Frequently Asked Questions

  • What transaction fee does SumUp charge?

    1.69% PAYG on every UK card in person, including American Express. No monthly fee, no contract on the default plan. Online payments and payment links cost 2.50%.

    Payments Plus at £19/month drops the domestic in-person rate to 0.99%. Amex stays at 1.69% on Payments Plus. The subscription breaks even at around £2,714/month in card turnover.

  • Does SumUp settle on weekends?

    Yes, via the free SumUp Business Account, we confirmed this from sumup.com/en-gb in May 2026. Sales settle next working day by 7 AM, weekends and bank holidays included, no subscription needed.

    Standard bank-to-bank settlement is 2–3 working days and excludes weekends. The Business Account route is the way to get weekend payouts.

  • What happens if my phone dies while using SumUp Air?

    Solo Lite and Air both depend on a paired smartphone. If the phone runs out of battery, you can’t take card payments until you charge it.

    For sustained trading where phone battery is a risk, consider Solo (£79+VAT) or Terminal (£135+VAT). Both are standalone with built-in 4G SIM and 8 hours of battery, no phone needed.

  • Is Payments Plus worth it?

    We ran the maths: Payments Plus is worth it if you process over £2,714/month in card turnover. Below that level, the £19 subscription costs more than the 0.70% rate saving recovers.

    You can cancel any month, so a sensible test is to switch on Payments Plus the month your card volume clears the threshold and switch off in quieter months.

  • Does SumUp accept American Express?

    Yes, at the same 1.69% PAYG rate as Visa and Mastercard. No surcharge.

    That’s notable: we found most UK acquirers either exclude Amex or charge a higher rate (often 2.5%+) for it. If your customer base includes Amex users (tourists, business travellers, premium-card holders), SumUp’s flat Amex rate is a real saving.

  • Does SumUp offer instant payout?

    No. SumUp does not offer instant payout at any price. The fastest option is next-day by 7 AM via the free SumUp Business Account.

    If instant settlement (funds in your account within 20 minutes of the sale) is critical, look at Square, which offers it at 1.5% on top of the standard rate.

How we reviewed SumUp

What we assessed. We evaluated SumUp on pricing, contract terms, features, and eligibility. These are the factors that matter most to UK small businesses considering this provider.

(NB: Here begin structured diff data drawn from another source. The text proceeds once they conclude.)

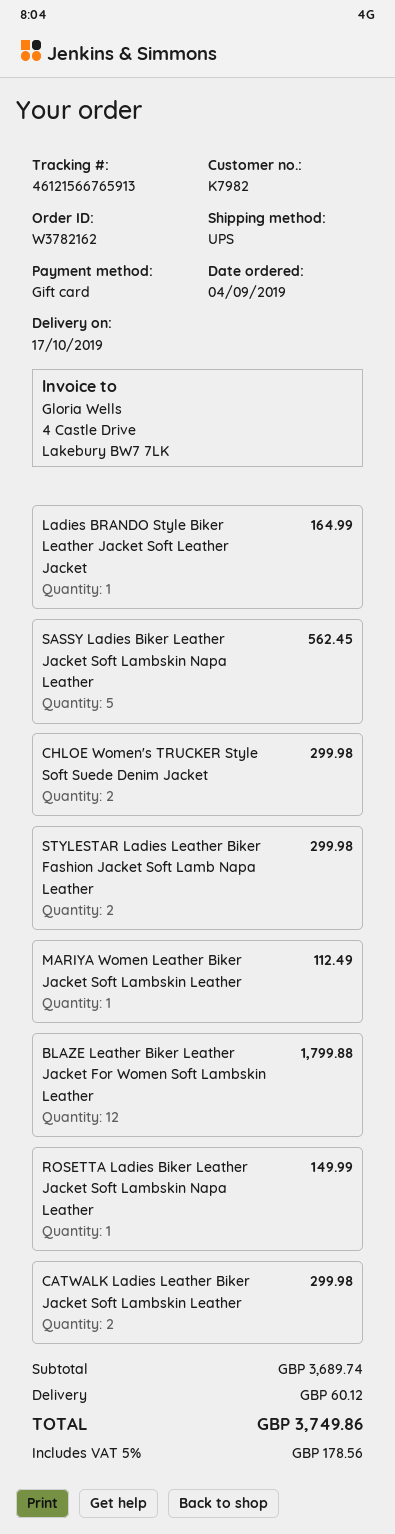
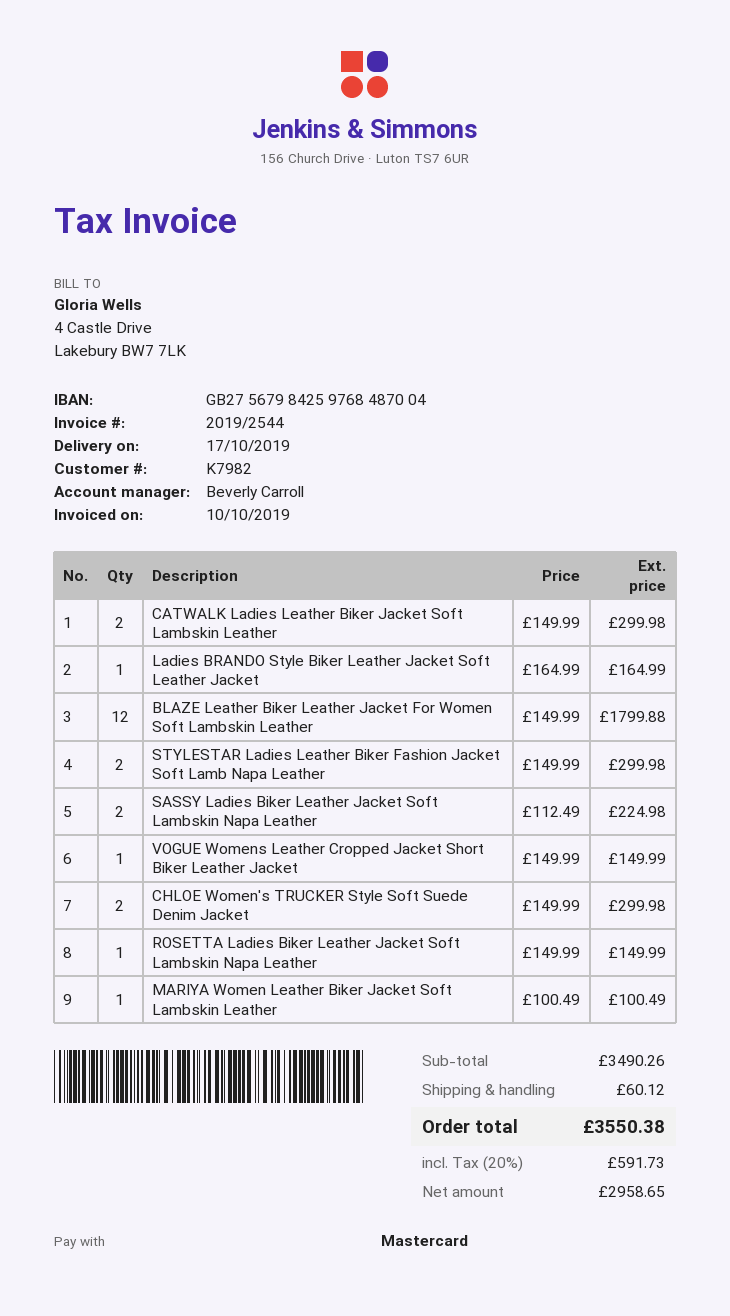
payment method: gift card -> Mastercard
SASSY Ladies Biker Leather Jacket Soft Lambskin Napa Leather: 5 for 562.45 -> 2 for 224.98
MARIYA Women Leather Biker Jacket Soft Lambskin Leather: 1 for 112.49 -> 1 for 100.49
VOGUE Womens Leather Cropped Jacket Short Biker Leather Jacket: none -> 1 for 149.99
subtotal: 3689.74 -> 3490.26
tax: 5% = 178.56 -> 20% = 591.73
total: 3749.86 -> 3550.38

Data sources. SumUp’s pricing page, terms, and product docs were checked directly in May 2026. No comparison sites, no press releases, no affiliate material. FCA register cross-checked for regulatory status.

Update cadence. We re-verify this page at least monthly, and whenever a provider changes pricing, eligibility, or terms. The verification date on the page reflects the most recent full review. Some links on this page are affiliate links, see our editorial policy.